Now given this information you may think that it wouldn’t be a good idea to take him to Hershey’s Chocolate World in Pennsylvania. But as I became informed about food allergies, I realized that I could not keep my son in a bubble. He must live his life and enjoy the wonderful things life has to offer.

We have been going to Hershey, PA since my son was a baby. It is like a second home to us. It is our place for fun and relaxation, and family time. When we learned that our son had life-threatening food allergies to all nuts, we panicked. We also thought that we would never be able to go back to our favorite vacation destination. A destination that is filled with chocolate and nuts.

We slowly learned that we can keep him safe there thanks to the chefs at the Hershey Lodge and Hershey Hotel, and the food management team at Hershey Park. Whenever we go away we have these six basic rules:

  1. Always bring the Epipen auto-injectors everywhere we go. We keep them at room temperature to ensure their efficacy.
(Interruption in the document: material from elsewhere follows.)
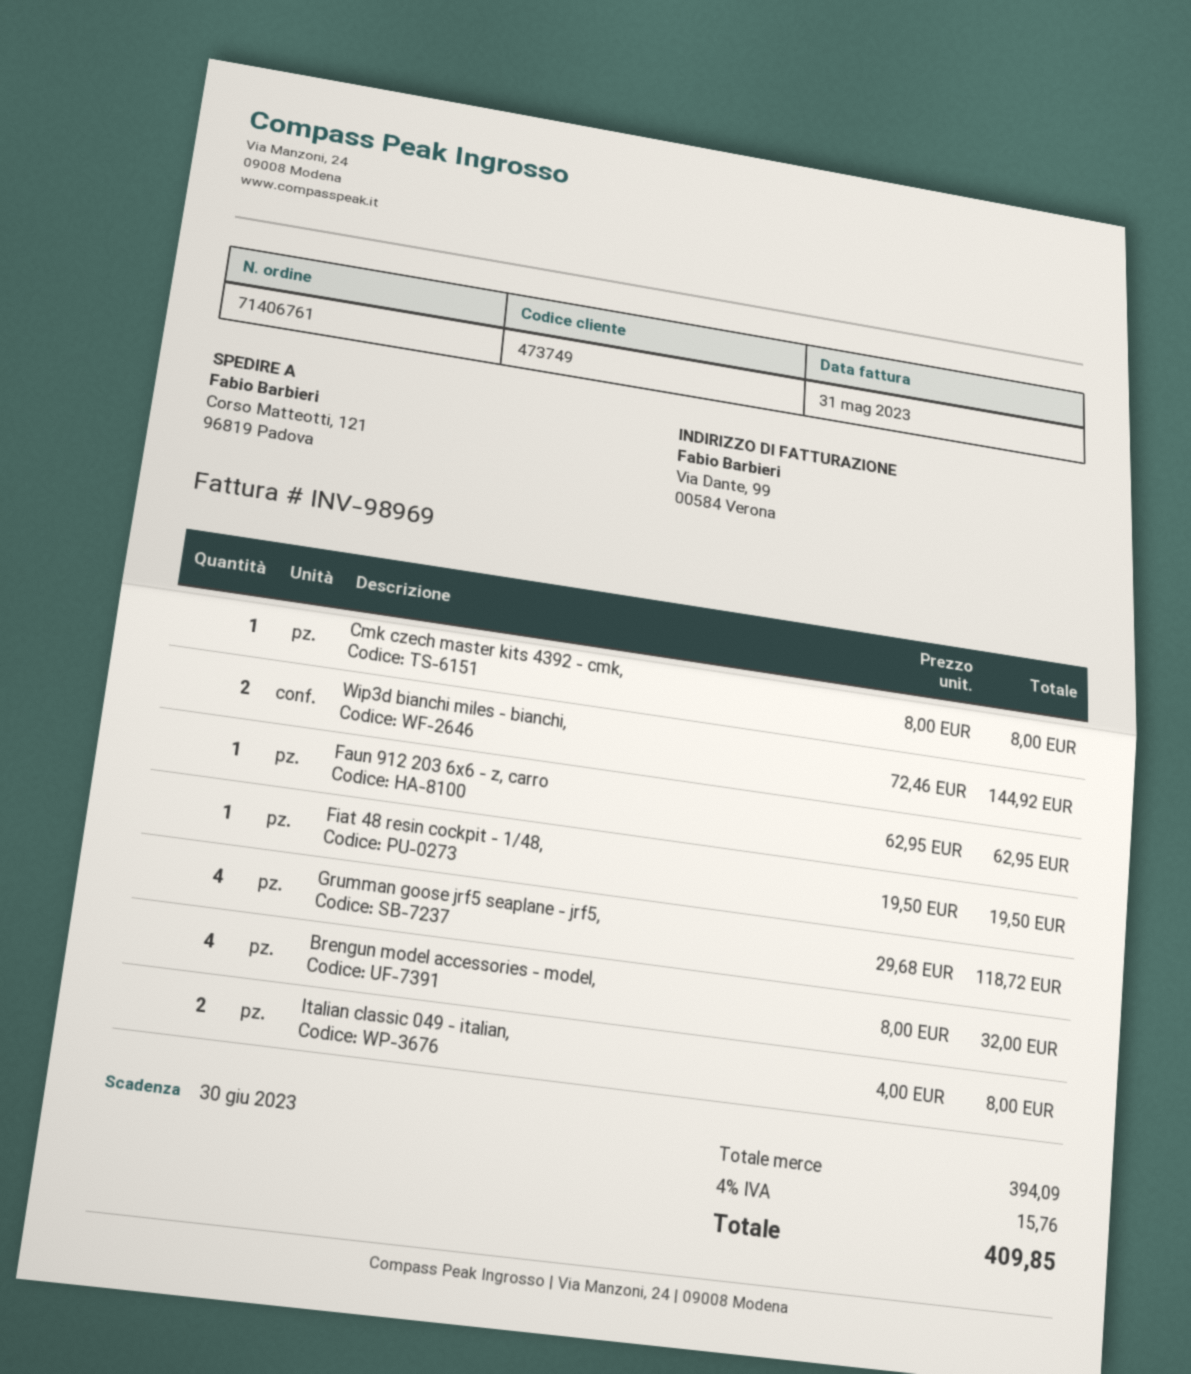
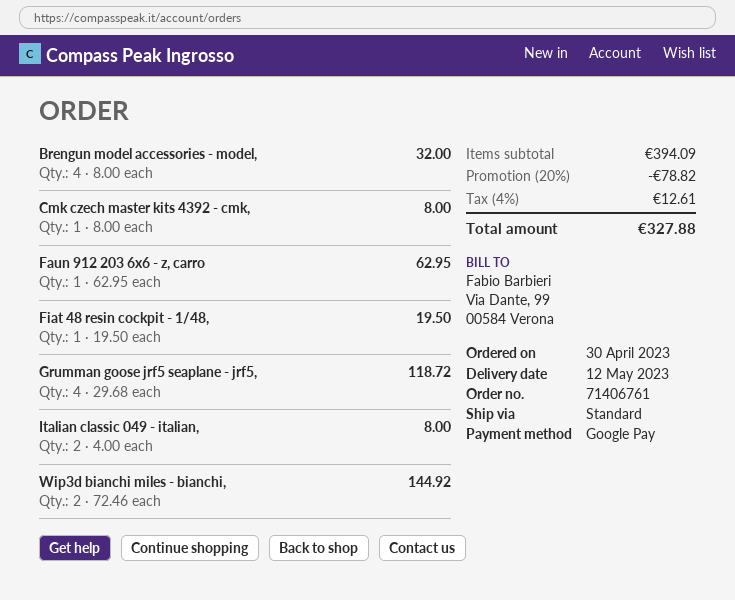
discount: none -> 20% = 78.82
tax: 4% = 15.76 -> 4% = 12.61
total: 409.85 -> 327.88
We bring back up Epipen two-packs in case anything goes wrong, or in case more are needed in an emergency.
  2. Always wash my son’s hands before he eats. If we can’t get to a sink quickly, we use baby wipes which are effective in removing allergens. Hand sanitizing gel does not remove allergens.
  3. Make sure he knows not to eat anything that we do not give him. We read ALL labels of food that we give him, and do extensive research before eating out/trying new foods. This includes all food samples.
  4. We try to wipe down his table before he eats, or put down napkins under his food.
  5. We tell him often to try to keep his hands out of his mouth, nose and eyes to avoid contact with allergens.
  6. We only stay at places which are in close proximity to a hospital, with a quick ambulance response time.
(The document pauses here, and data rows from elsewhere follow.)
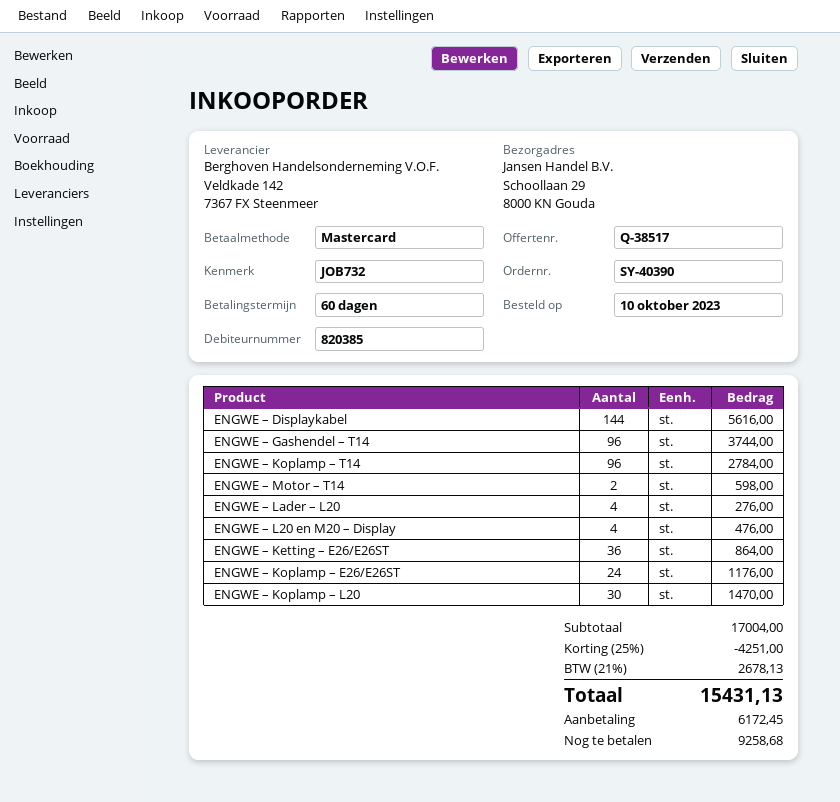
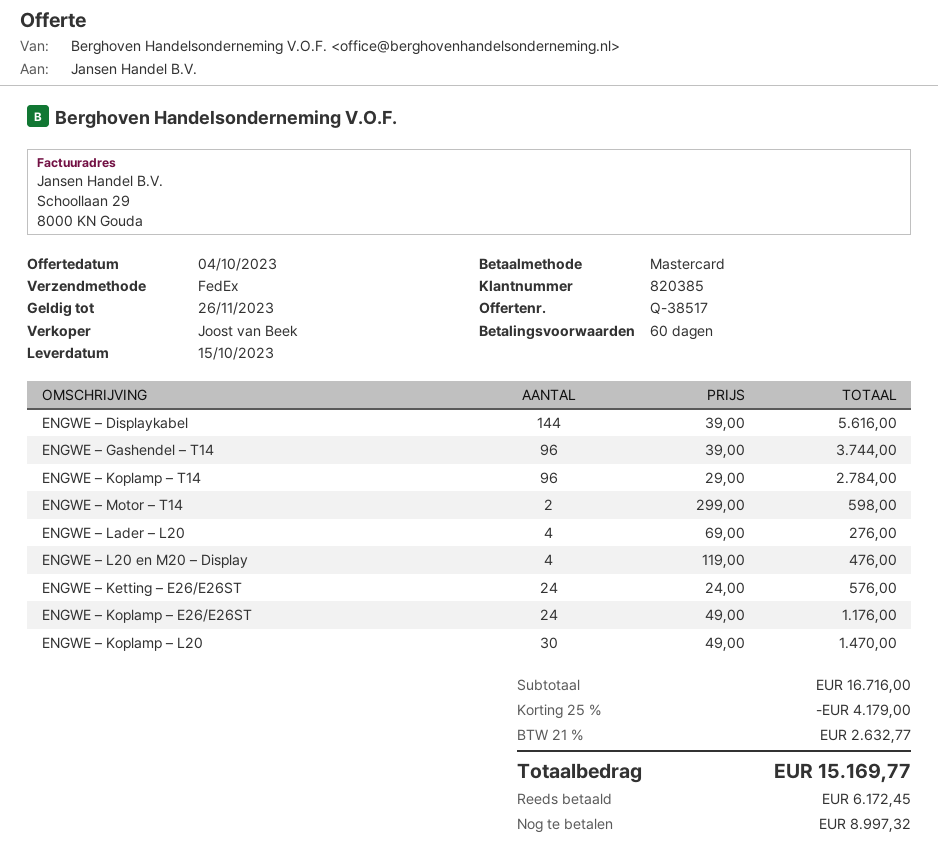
ENGWE – Ketting – E26/E26ST: 36 for 864.00 -> 24 for 576.00
subtotal: 17004.00 -> 16716.00
discount: 25% = 4251.00 -> 25% = 4179.00
tax: 21% = 2678.13 -> 21% = 2632.77
total: 15431.13 -> 15169.77
balance: 9258.68 -> 8997.32

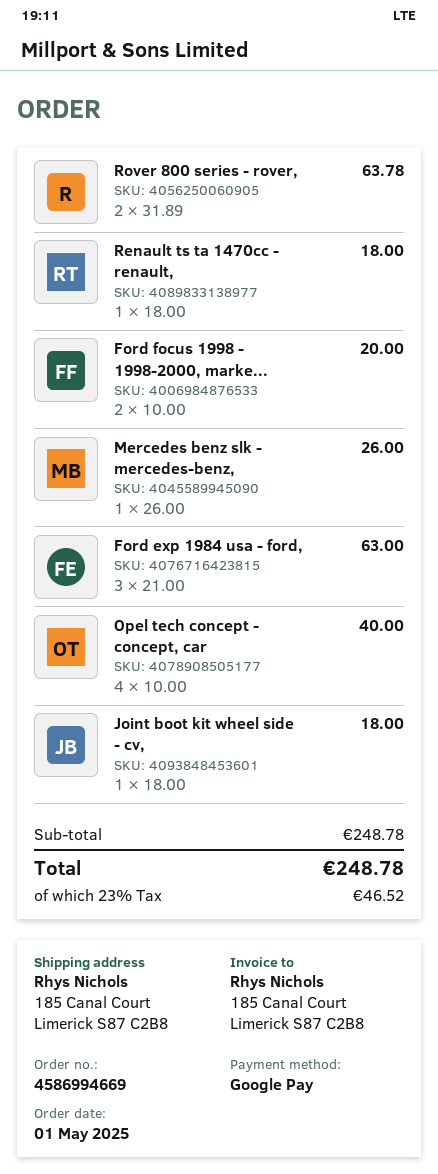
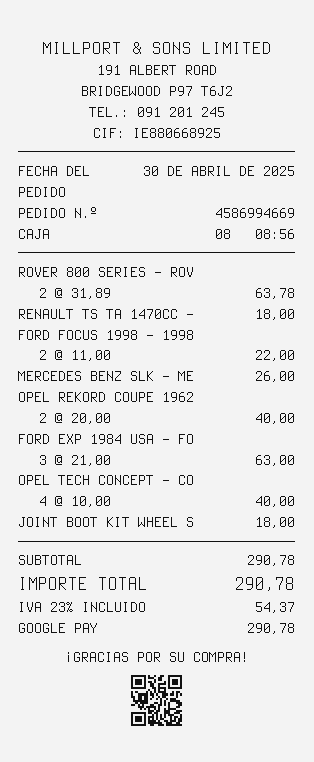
order date: 2025-05-01 -> 2025-04-30
Ford focus 1998 - 1998-2000, marke...: 2 x 10.00 = 20.00 -> 2 x 11.00 = 22.00
OPEL REKORD COUPE 1962: none -> 2 x 20.00 = 40.00
subtotal: 248.78 -> 290.78
tax: 23% = 46.52 -> 23% = 54.37
total: 248.78 -> 290.78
We have been living by these basic rules for years now, and so far we have kept him safe.

I am especially vigilant when it comes to his food allergies because I have a food allergy myself, and almost died from anaphylactic shock after eating shellfish at the age of 28. I know what it feels like when your throat begins to close, and you feel death approaching rapidly. I also know what it feels like when the epinephrine starts to work, and you are able to breathe again.

I never want my son to go through that, so I do the best I can to try to keep him safe.

I sometimes fail though because I am only human.

I failed as an advocate for my son last week at Hershey’s Chocolate World. When we go there we always avoid the chocolate making activities, and always tell our son to say no thank you to any offered treats or samples.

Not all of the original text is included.